0

With graphic cards coming out in 6gb, 8gb, and 12gb configurations, can x32 bit games actually use that much? or do the games just use the direct X or openGL driver, which provides an interface for the game, but on the back end runs as a x64 application? if not, would it be necessary to have a x64 program in order to use the full amount of graphics memory?

2
  • Use WDDM 1.1 or high video driver.
    – STTR
    Nov 12, 2014 at 5:07
  • @user2813274: They can not use that much in a single mapping. They could use that much in chunks. (think of it as max 32 words on a page. You can use multiple pages of 32 words or less). Keeping track of the page number is likely to induce additional overhead though.
    – Hennes
    Nov 12, 2014 at 5:46

1 Answer 1

-1

In one of the youtube video I watched, the "value" a 32 bit is equal to is about 4 billion (ie: 2^32), the actual number is bit higher. As the video explains, this number translated into how much ram it can handle.

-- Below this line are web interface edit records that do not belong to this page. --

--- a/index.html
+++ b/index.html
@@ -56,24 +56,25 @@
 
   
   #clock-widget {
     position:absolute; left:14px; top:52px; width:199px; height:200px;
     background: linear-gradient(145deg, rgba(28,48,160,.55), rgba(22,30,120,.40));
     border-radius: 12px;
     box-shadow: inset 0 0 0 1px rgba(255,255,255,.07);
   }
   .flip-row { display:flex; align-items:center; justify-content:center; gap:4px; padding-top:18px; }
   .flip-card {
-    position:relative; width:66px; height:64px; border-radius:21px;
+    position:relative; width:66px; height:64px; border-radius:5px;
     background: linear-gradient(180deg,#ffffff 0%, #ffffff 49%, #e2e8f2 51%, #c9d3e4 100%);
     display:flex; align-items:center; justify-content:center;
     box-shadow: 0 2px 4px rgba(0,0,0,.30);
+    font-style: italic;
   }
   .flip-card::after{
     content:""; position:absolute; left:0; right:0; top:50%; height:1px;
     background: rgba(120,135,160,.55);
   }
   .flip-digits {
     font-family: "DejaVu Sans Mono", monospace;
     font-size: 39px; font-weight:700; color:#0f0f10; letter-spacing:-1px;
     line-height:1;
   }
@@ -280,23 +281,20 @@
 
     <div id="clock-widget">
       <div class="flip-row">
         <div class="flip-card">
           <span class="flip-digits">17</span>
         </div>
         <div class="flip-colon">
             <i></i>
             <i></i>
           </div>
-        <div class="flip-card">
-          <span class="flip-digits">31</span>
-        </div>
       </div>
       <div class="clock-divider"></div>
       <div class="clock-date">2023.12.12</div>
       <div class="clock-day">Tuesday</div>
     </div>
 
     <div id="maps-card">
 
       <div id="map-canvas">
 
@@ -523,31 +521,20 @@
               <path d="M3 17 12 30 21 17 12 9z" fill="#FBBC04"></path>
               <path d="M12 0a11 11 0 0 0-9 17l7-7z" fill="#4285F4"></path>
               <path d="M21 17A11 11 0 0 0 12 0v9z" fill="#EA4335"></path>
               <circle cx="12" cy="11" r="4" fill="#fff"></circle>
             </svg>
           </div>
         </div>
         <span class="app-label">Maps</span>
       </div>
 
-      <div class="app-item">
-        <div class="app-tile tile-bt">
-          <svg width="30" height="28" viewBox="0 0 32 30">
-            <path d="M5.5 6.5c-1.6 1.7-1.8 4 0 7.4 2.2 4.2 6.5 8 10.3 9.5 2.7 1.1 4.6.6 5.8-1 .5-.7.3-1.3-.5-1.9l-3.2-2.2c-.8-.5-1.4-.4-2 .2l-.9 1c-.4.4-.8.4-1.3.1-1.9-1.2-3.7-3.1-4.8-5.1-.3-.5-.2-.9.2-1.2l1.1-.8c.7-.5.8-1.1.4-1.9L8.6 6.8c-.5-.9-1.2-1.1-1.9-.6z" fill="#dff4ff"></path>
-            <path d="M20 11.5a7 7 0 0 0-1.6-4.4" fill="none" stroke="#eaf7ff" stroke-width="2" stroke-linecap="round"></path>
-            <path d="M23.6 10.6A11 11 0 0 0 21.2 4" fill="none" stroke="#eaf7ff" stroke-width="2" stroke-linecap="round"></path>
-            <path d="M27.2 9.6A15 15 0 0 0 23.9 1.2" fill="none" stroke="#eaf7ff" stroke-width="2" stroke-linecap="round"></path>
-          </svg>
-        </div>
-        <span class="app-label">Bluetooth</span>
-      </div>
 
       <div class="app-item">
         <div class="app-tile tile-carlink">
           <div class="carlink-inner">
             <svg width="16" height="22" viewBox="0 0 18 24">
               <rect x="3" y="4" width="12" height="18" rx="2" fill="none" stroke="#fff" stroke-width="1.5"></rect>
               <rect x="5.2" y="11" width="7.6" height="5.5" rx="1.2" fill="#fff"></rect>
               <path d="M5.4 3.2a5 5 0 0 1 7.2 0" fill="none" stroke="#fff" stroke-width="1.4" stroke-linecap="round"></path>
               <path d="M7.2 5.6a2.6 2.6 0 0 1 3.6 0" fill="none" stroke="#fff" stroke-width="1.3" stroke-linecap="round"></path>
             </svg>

Whereas a 64 bit is 2^64, which ,because the number is so large, completely eliminates the memory cap.

Oh found it:here

7
  • And this applies to video memory as well...? Nov 12, 2014 at 3:43
  • Video memory is referred to as part of the ram, so...
    – user11355
    Nov 12, 2014 at 3:45
  • It is used mainly for buffering
    – user11355
    Nov 12, 2014 at 3:47
  • No, it does not apply to all of video memory. Only to that part of video memory that the card exposes to the host bus. The card can use FAR more video memory than that. Nov 12, 2014 at 3:52
  • 1
    "Video memory is referred to as part of the ram" Muh? Care to explain that? (It can be part of shared main memory on some setups but in cases where your graphics card has that much memory as the OP is asking about it almost guaranteed is dedicated [V]RAM on the card itself. That means only the local mapping between the PCs 32bit address space and the actively used (by a process) part of the memory on the card needs to be 4GiB of less).
    – Hennes
    Nov 12, 2014 at 5:42

You must log in to answer this question.

Not the answer you're looking for? Browse other questions tagged .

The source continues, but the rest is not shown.